Code change snippets:
>>>>>

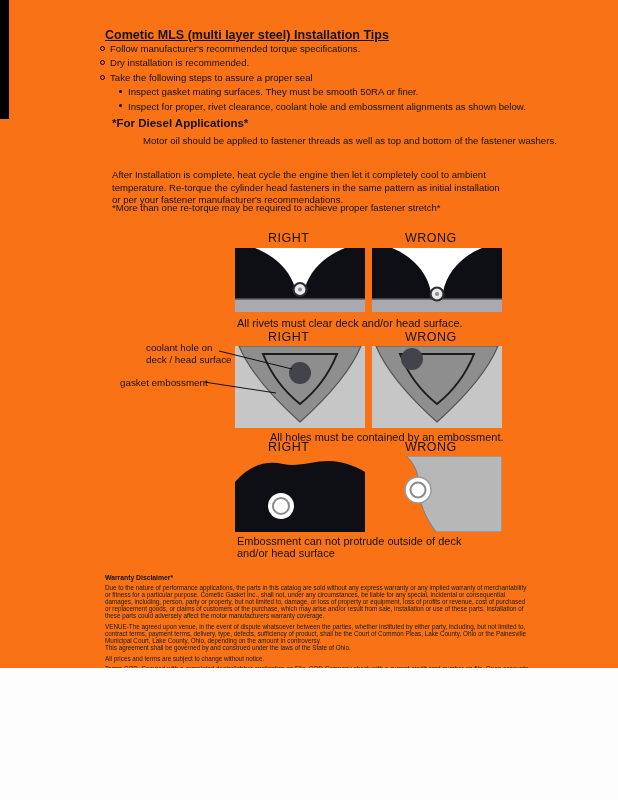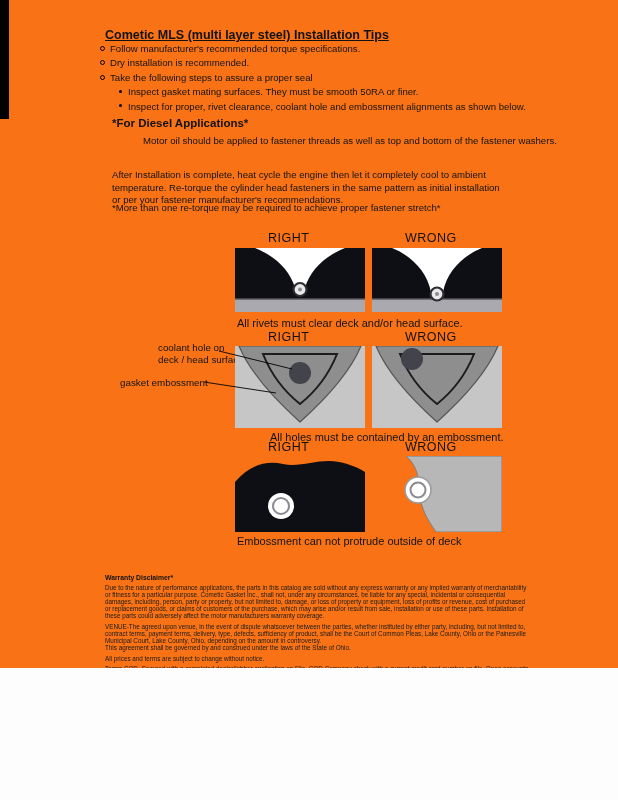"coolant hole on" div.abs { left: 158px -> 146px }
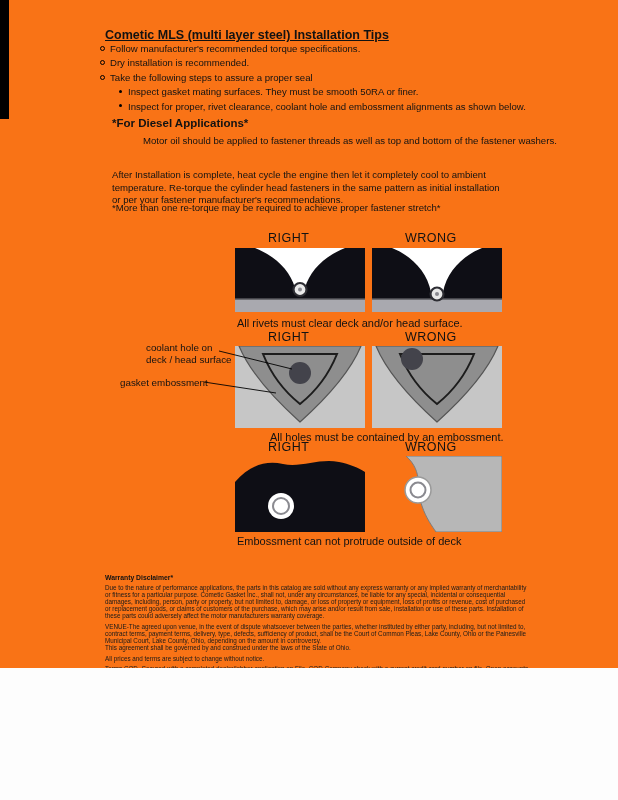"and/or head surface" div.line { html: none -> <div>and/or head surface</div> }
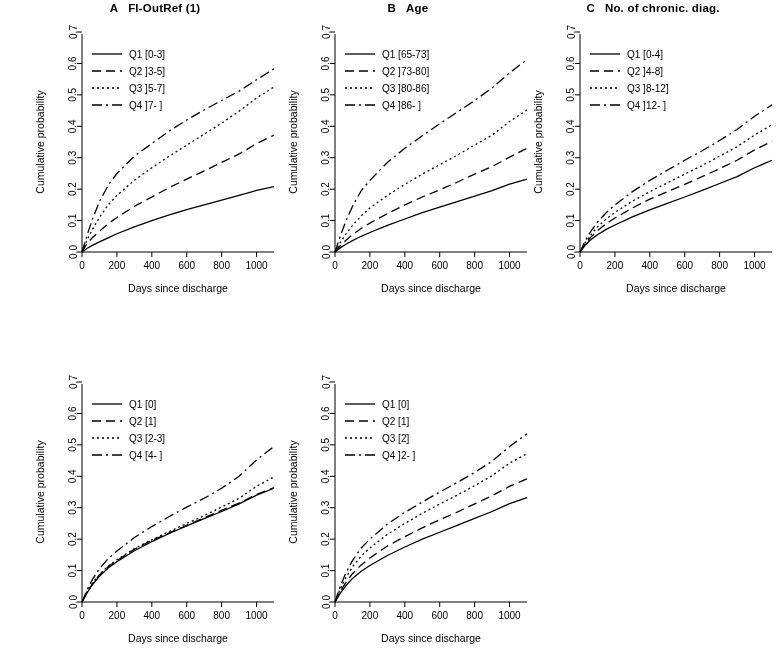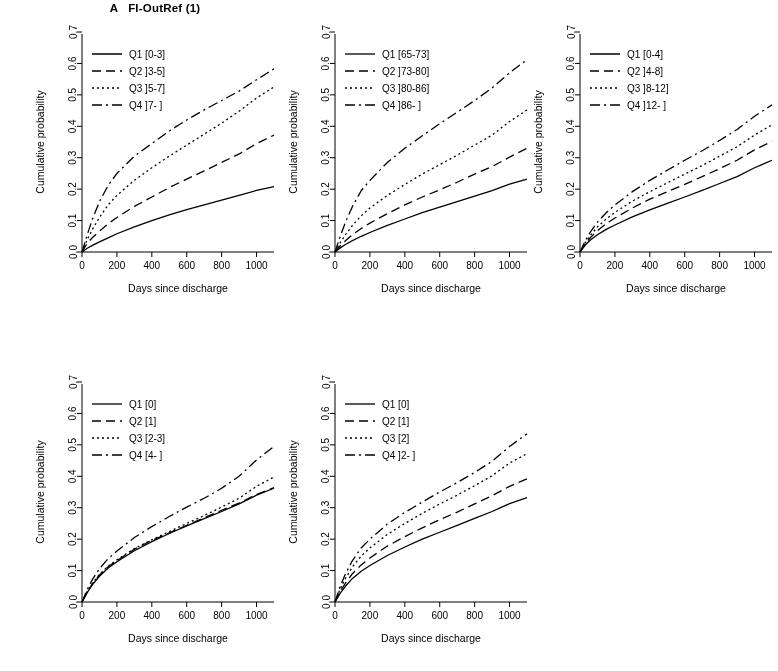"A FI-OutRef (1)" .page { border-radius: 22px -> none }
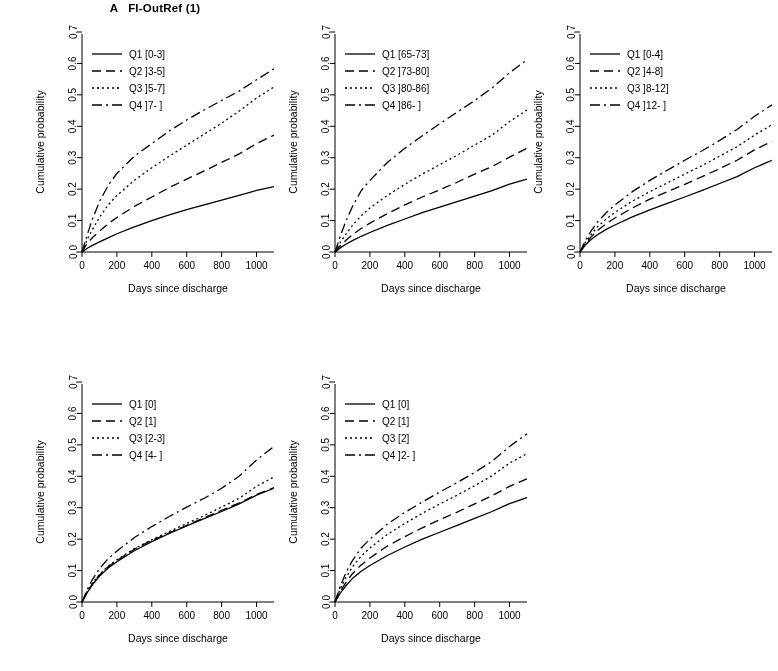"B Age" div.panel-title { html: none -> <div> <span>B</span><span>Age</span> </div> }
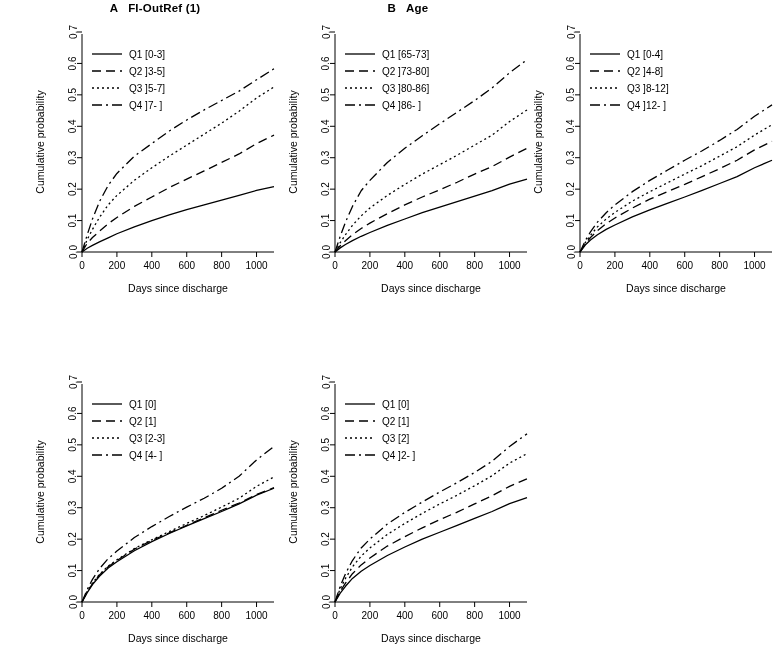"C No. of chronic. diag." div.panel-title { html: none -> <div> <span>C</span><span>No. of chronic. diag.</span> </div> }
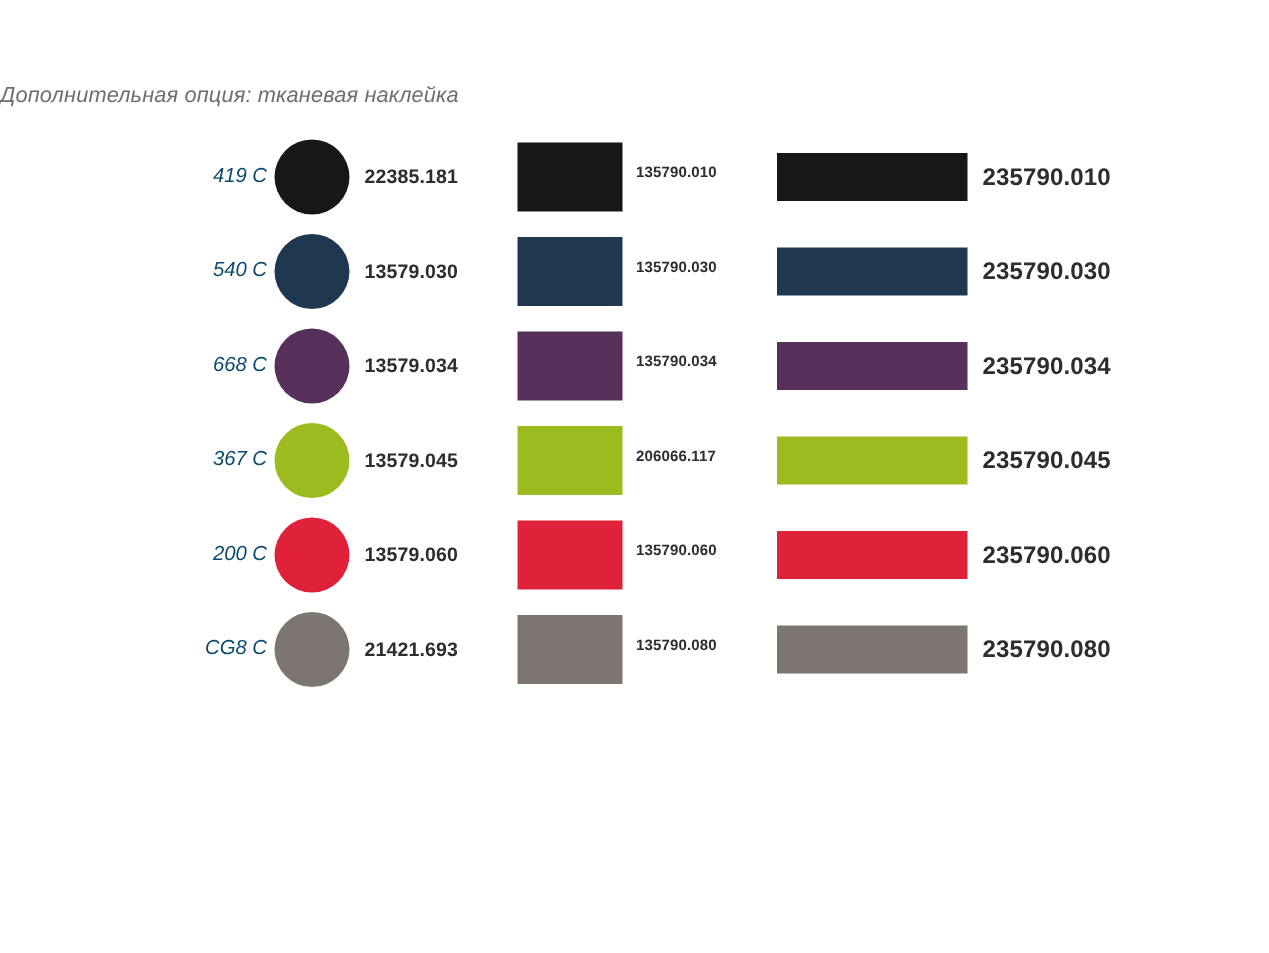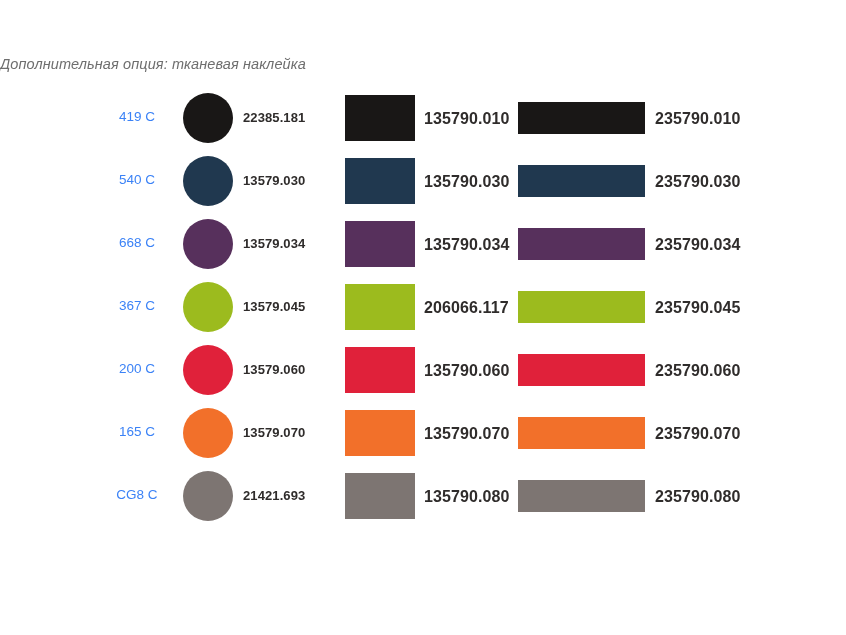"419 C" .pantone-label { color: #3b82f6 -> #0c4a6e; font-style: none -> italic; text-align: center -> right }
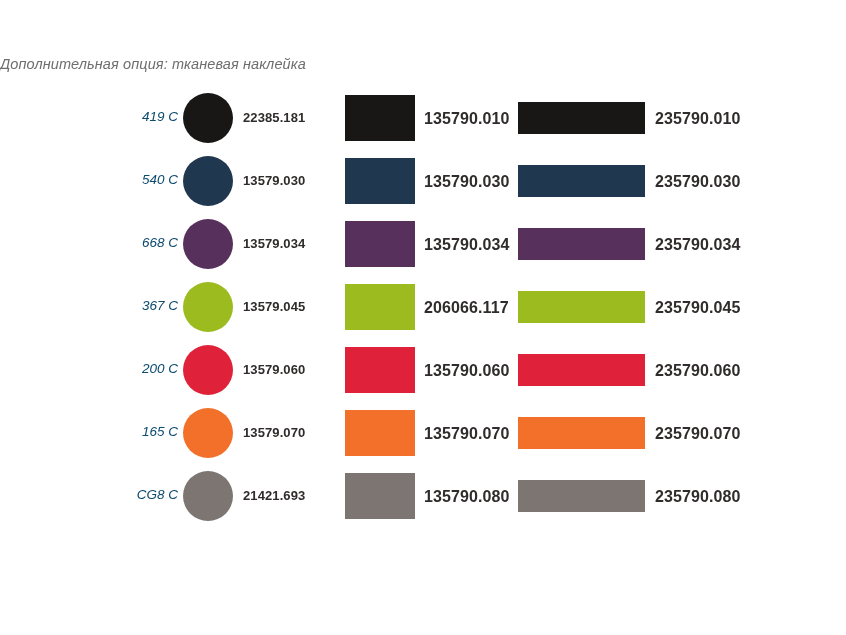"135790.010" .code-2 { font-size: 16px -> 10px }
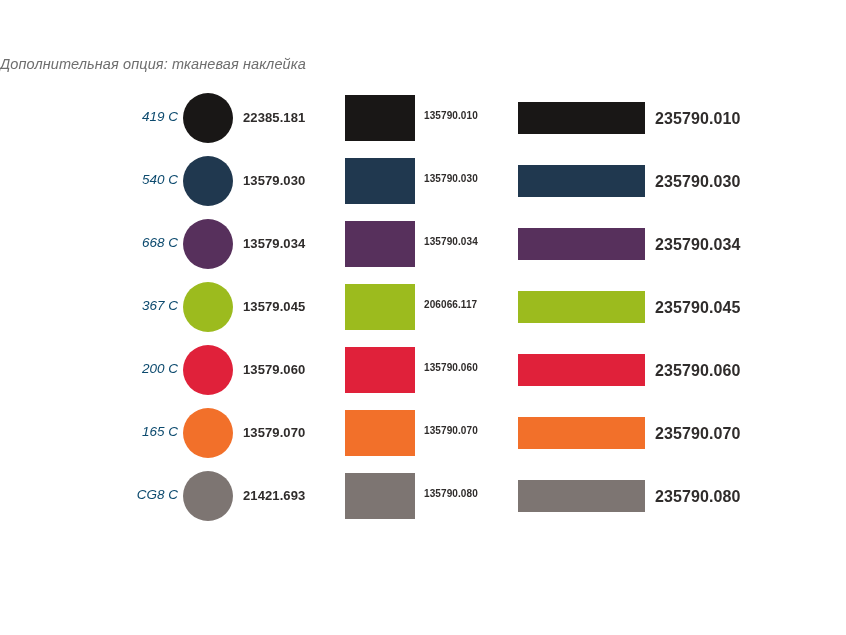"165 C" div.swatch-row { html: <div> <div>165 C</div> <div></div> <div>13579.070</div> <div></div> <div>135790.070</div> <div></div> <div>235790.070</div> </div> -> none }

<<<<<

▸ WHAT YOU WILL DO: What are the lines from the one containing "-> <div> <span>B</span><span>Age</span>" through the end of the records? Write them out exactly, leaving out the pictures.

▸ ANSWER SPACE:
"B Age" div.panel-title { html: none -> <div> <span>B</span><span>Age</span> </div> }
"C No. of chronic. diag." div.panel-title { html: none -> <div> <span>C</span><span>No. of chronic. diag.</span> </div> }
"419 C" .pantone-label { color: #3b82f6 -> #0c4a6e; font-style: none -> italic; text-align: center -> right }
"135790.010" .code-2 { font-size: 16px -> 10px }
"165 C" div.swatch-row { html: <div> <div>165 C</div> <div></div> <div>13579.070</div> <div></div> <div>135790.070</div> <div></div> <div>235790.070</div> </div> -> none }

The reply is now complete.